Define cheap? I've one hen by Primo's i've been carting around with mixed results. I have had another hen come in and feed around my decoy. I've also had a tom hang up on the limb instead of flying down. He could see the decoy, and hear me calling, and was waiting for the hen to come to him. He eventually lost interest and flew down opposite of where i, and my decoy was. I don't think decoy's are the end all, be all, and you probably shouldn't rely on them. I think there is a time to use a decoy, and a time not to.


----------



## taxidermist (Sep 11, 2007)

Lone Hunter has a great point! When the Toms are strutting and gobbling, they are calling the Hens to them. I believe decoys are great if used at the proper time. They can pull a lone Tom in if he's cruising around looking for hens after having been run out of the flock. Most the time that in the late morning/afternoon.


My best luck has been knowing where they roost and sit in the path they are coming back to roost on and ambush them. I'll usually place one hen decoy out, and keep quiet. I wont call at all, if I do, it's a soft purr/putt a couple times every 30 minutes. Just to let them know something is in the area. 
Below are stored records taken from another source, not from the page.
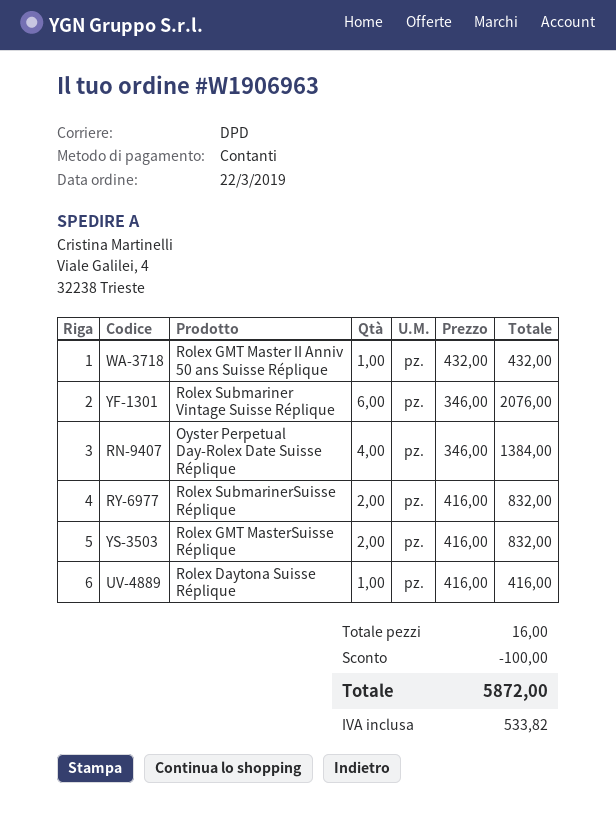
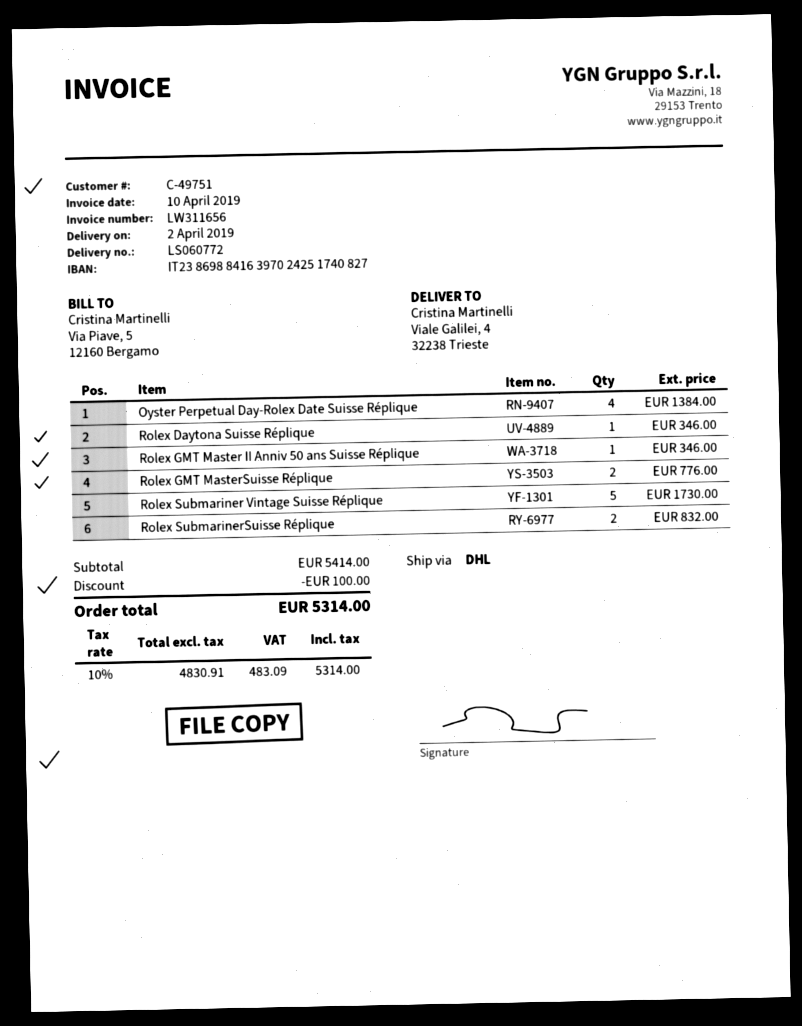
shipping method: DPD -> DHL
Rolex GMT Master II Anniv 50 ans Suisse Réplique: 1 for 432.00 -> 1 for 346.00
Rolex Submariner Vintage Suisse Réplique: 6 for 2076.00 -> 5 for 1730.00
Rolex GMT MasterSuisse Réplique: 2 for 832.00 -> 2 for 776.00
Rolex Daytona Suisse Réplique: 1 for 416.00 -> 1 for 346.00
tax: 533.82 -> 483.09
total: 5872.00 -> 5314.00

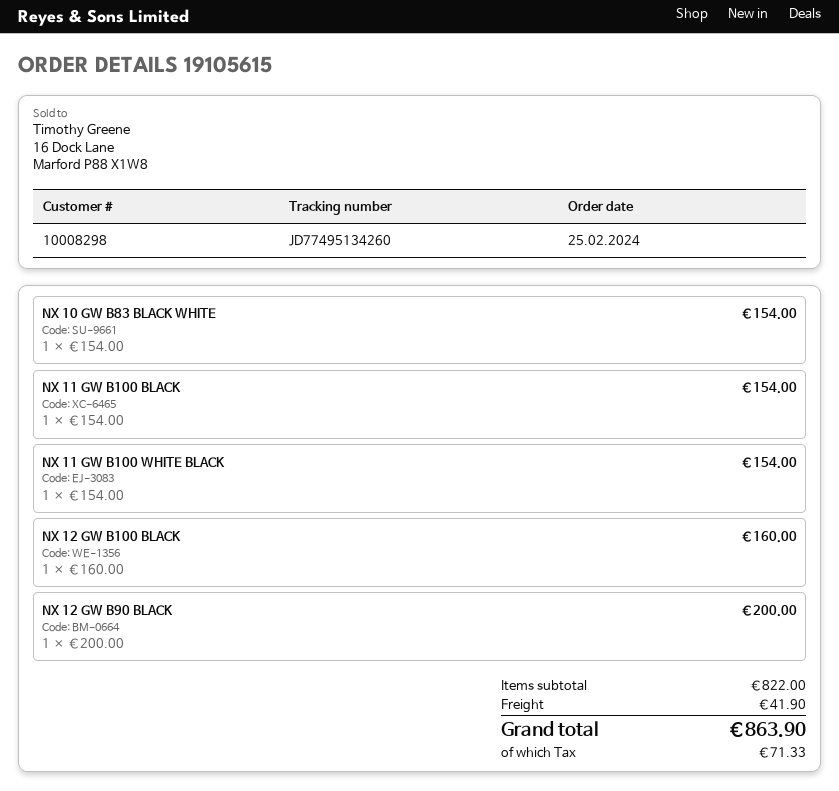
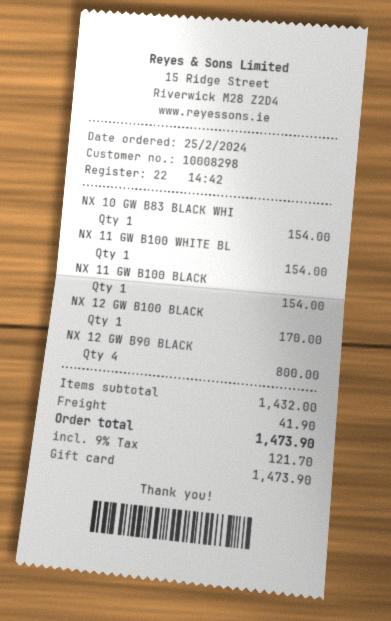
NX 12 GW B100 BLACK: 1 for 160.00 -> 1 for 170.00
NX 12 GW B90 BLACK: 1 for 200.00 -> 4 for 800.00
subtotal: 822.00 -> 1432.00
tax: 71.33 -> 121.70
total: 863.90 -> 1473.90

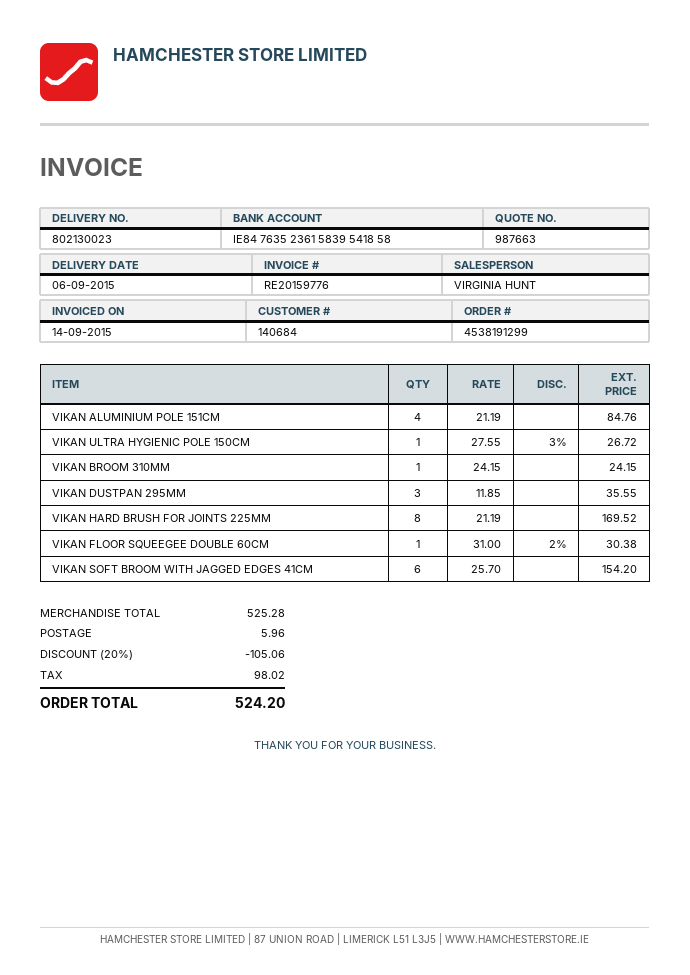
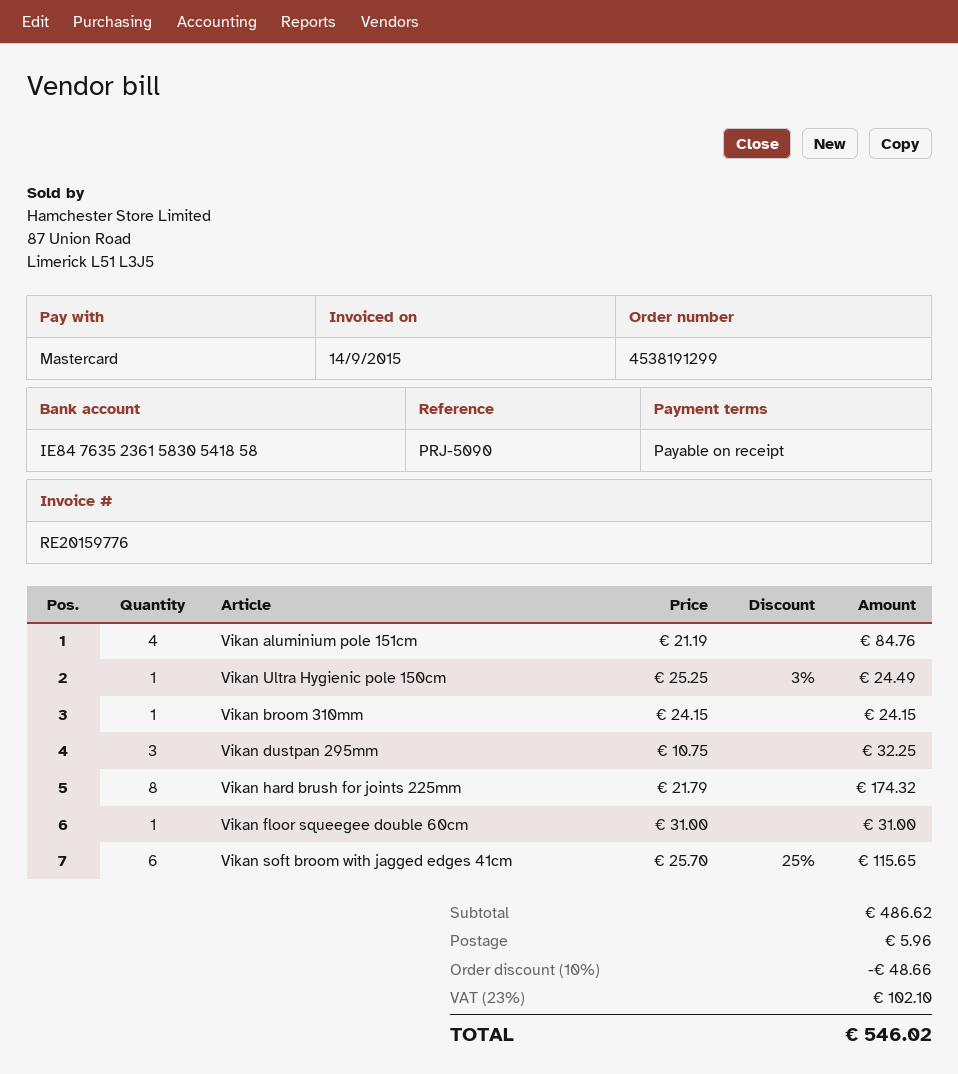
bank account: IE84763523615839541858 -> IE84763523615830541858
VIKAN ULTRA HYGIENIC POLE 150CM: 1 x 27.55 - 3% = 26.72 -> 1 x 25.25 - 3% = 24.49
VIKAN DUSTPAN 295MM: 3 x 11.85 = 35.55 -> 3 x 10.75 = 32.25
VIKAN HARD BRUSH FOR JOINTS 225MM: 8 x 21.19 = 169.52 -> 8 x 21.79 = 174.32
VIKAN FLOOR SQUEEGEE DOUBLE 60CM: 1 x 31.00 - 2% = 30.38 -> 1 x 31.00 = 31.00
VIKAN SOFT BROOM WITH JAGGED EDGES 41CM: 6 x 25.70 = 154.20 -> 6 x 25.70 - 25% = 115.65
subtotal: 525.28 -> 486.62
discount: 20% = 105.06 -> 10% = 48.66
tax: 98.02 -> 102.10
total: 524.20 -> 546.02

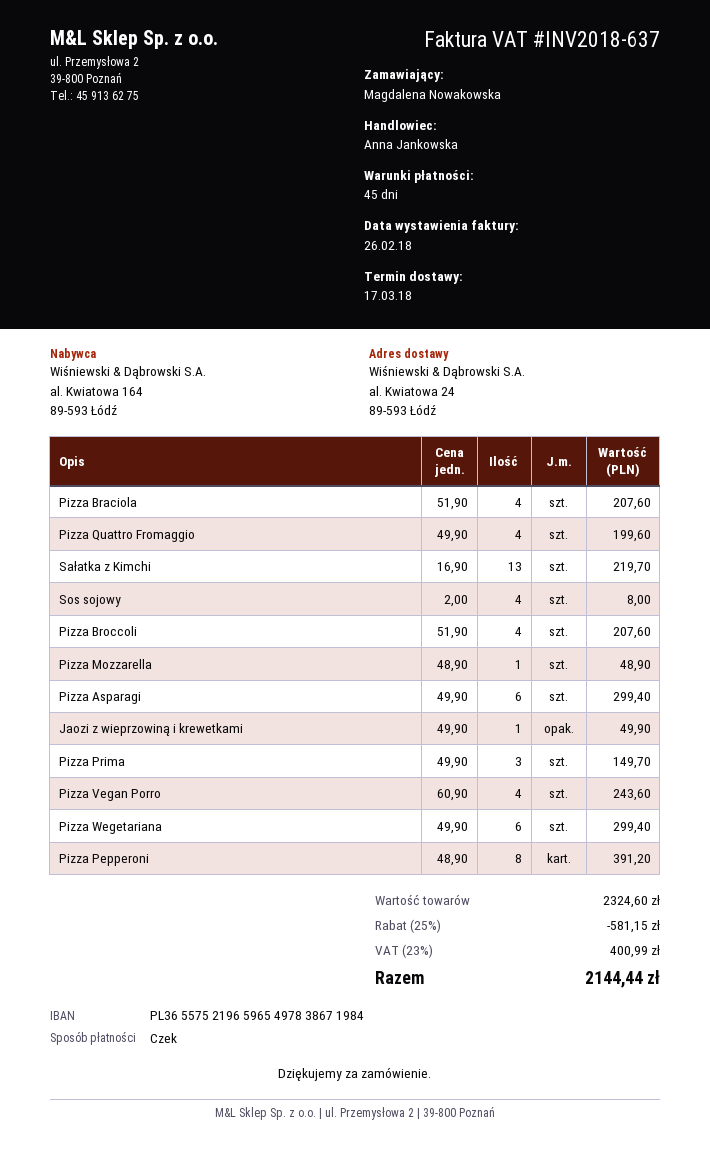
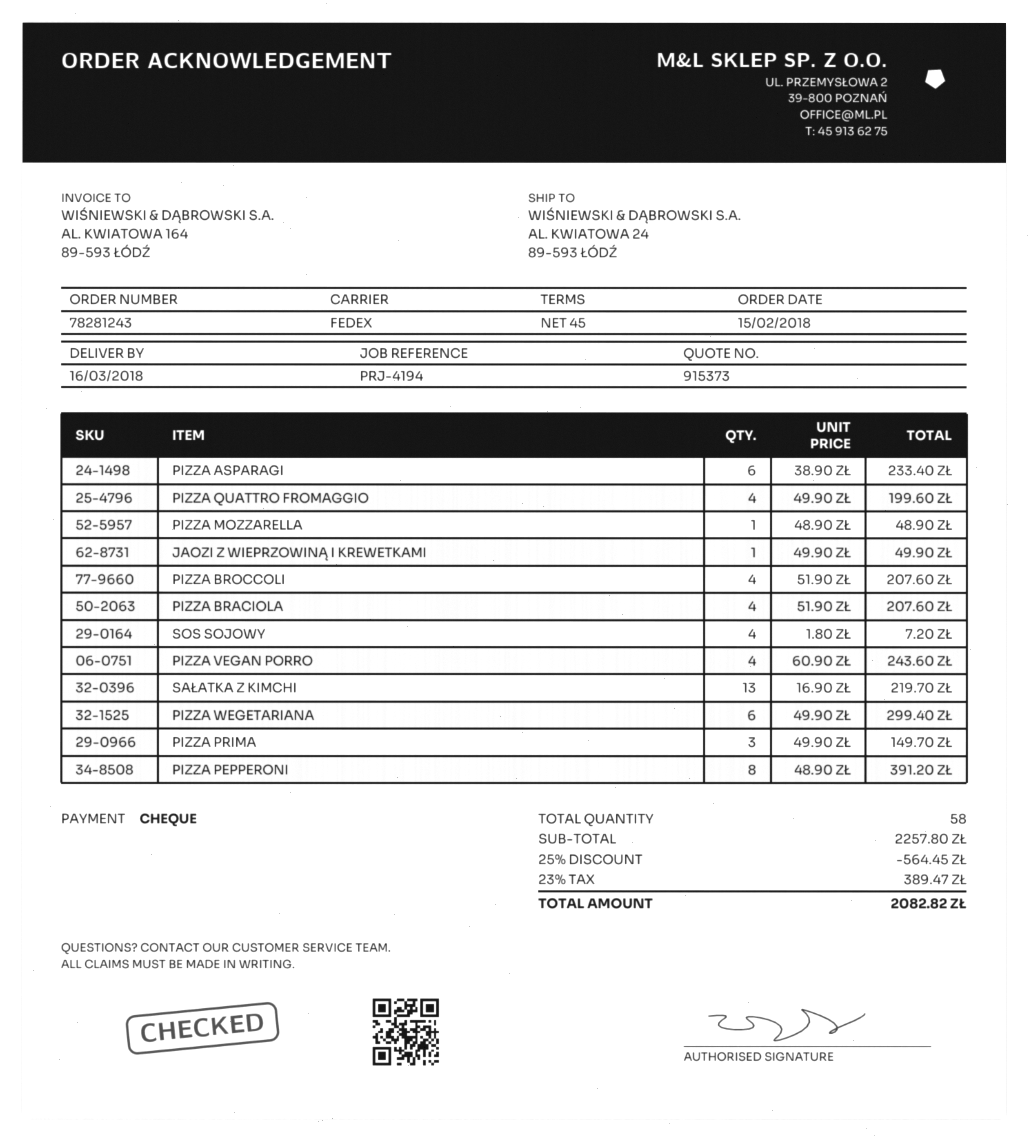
delivery date: 2018-03-17 -> 2018-03-16
Sos sojowy: 4 x 2.00 = 8.00 -> 4 x 1.80 = 7.20
Pizza Asparagi: 6 x 49.90 = 299.40 -> 6 x 38.90 = 233.40
subtotal: 2324.60 -> 2257.80
discount: 25% = 581.15 -> 25% = 564.45
tax: 23% = 400.99 -> 23% = 389.47
total: 2144.44 -> 2082.82

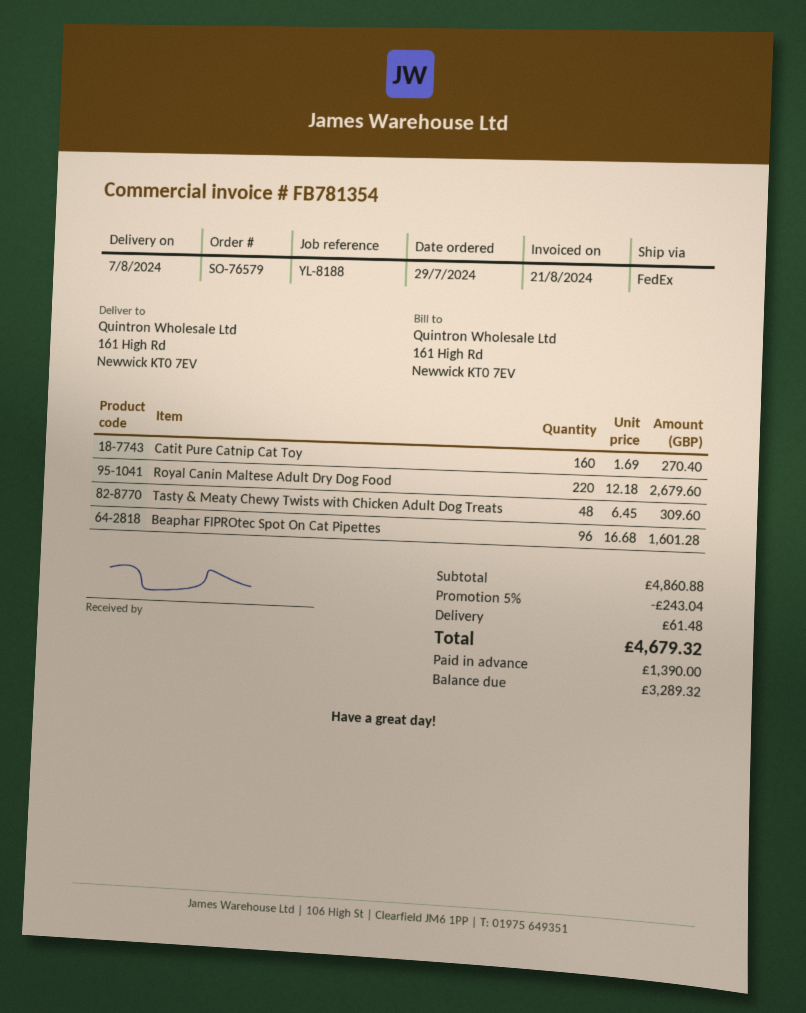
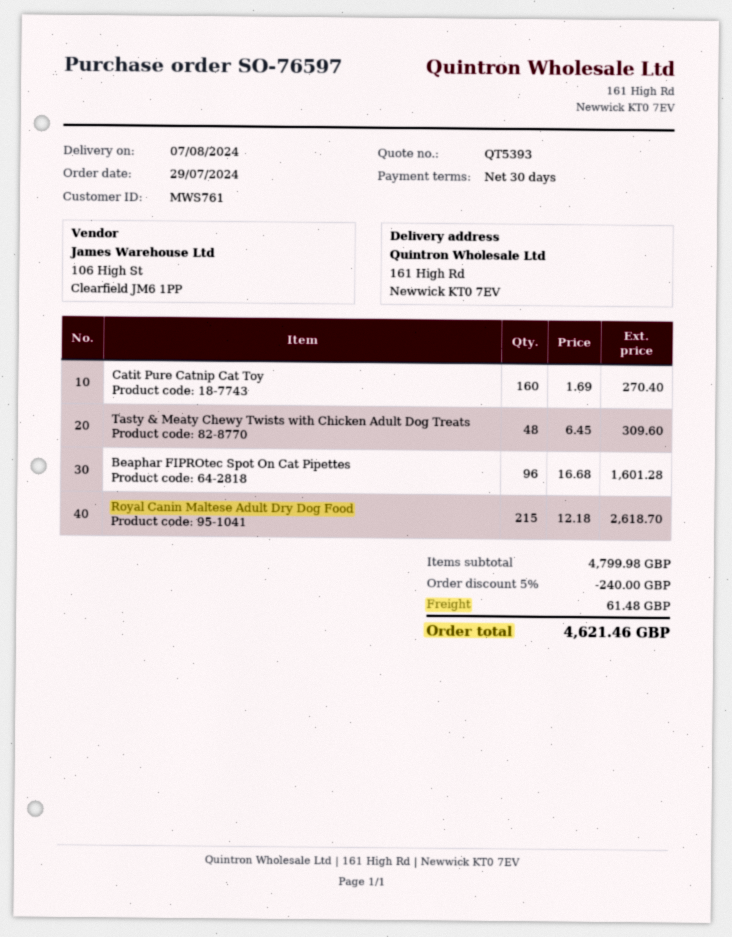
order number: SO-76579 -> SO-76597
Royal Canin Maltese Adult Dry Dog Food: 220 x 12.18 = 2679.60 -> 215 x 12.18 = 2618.70
subtotal: 4860.88 -> 4799.98
discount: 5% = 243.04 -> 5% = 240.00
total: 4679.32 -> 4621.46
I have a couple "stuffers" I made and they work great. Nothing like the real thing.


----------



## Gilmoregirl (May 9, 2017)

When I first started out I had no idea what I was doing. Bought a cheap primos and another foam one.. the primos was okay but didnt hold its shape. Foam was garbage. Right there was about 50. If I were you I'd just fork out the extra and get you avian x. They blow up fast and pack down fairly well. I have spent a decent amount on decoys. (Avian x full strutter, half jake, 2 hens.) but more often than not I feel its better to have none. Or least get you a single hen. Very situational again and depends on so many factors. I think the odds stack in your favor with less out there. spent a few seasons empty handed because I was more worried about decoys and my setup. From my experience tom ain't coming to you from where you first heard him and he is expecting you to come to him.


----------



## High_Country (Apr 29, 2019)

I purchased some RedHead collapsible decoys for the spring hunt this year. I don't recall the exact price, somewhere around 30 or 40 I think. Speaking to Lone_Hunters point, I never used them nor did I need to. There were Turks all over the place. It was just a matter of finding a nice big juicy tom.


----------



## Jedidiah (Oct 10, 2014)

There's almost no Easterns in Utah, or none at all. In the early spring calling toms into decoys is usually about pissing them off, so setting up a jake and hen and then gobbling and purring is a good strategy. Switch to just a hen or a couple hens later in the general season. In the fall you find a landowner who wants turkeys killed, find the roosting sites nearest to their fields and set up in cover at the edge of the field. I've seen the tom and his entourage get huffy with a jake decoy in the fall (and seen birds in the fall with dangling spurs) but I think it's more about being in their flight lane and maybe putting out some hens to make it look like there is good feed there. A lot of guys complain about the fall hunt being on private land but I've sat at the edge of a field down from a draw full of tall trees and had the morning just come alive with dozens of birds flapping down to come eat the alfalfa.

+1 on the Avian X, those are the ones I have too.


----------



## tshuman01 (Jun 23, 2018)

I have a primos Jake & Hen as well as a hen avian x. Avian X is by far better quality, but I hear that the Dave Smith ones are the real deal. I have to stuff a kids football in sideways on the Jake for it to hold its shape in the field.

In the spring I called a tom into my decoys and it started going at it with the primos Jake then headed down to the avian x hen before. If you go primos buy some spray paint and do some personal mods... the colors are not right for Utah birds.


----------



## Jedidiah (Oct 10, 2014)

Easterns are a really common decoy because so much turkey hunting outside Utah is Eastern hunting. We had this pretty fast population growth in turkey here in the last 10 years or so, arguably in the last 20 but they're almost all Merriams and Rios. Rios tend to be down south and Merriams in the north but that isn't really strictly always the case.

Anyway the thing is those Eastern decoys are not going to work well for Rios or Merriams because they lack the inner lighter ring of feathers on the fan that both Merriams and Rios have, and other general coloration differences. I use Rio decoys in the south but I feel like I could get away with using them for Merriams too, haven't really tried it though.


----------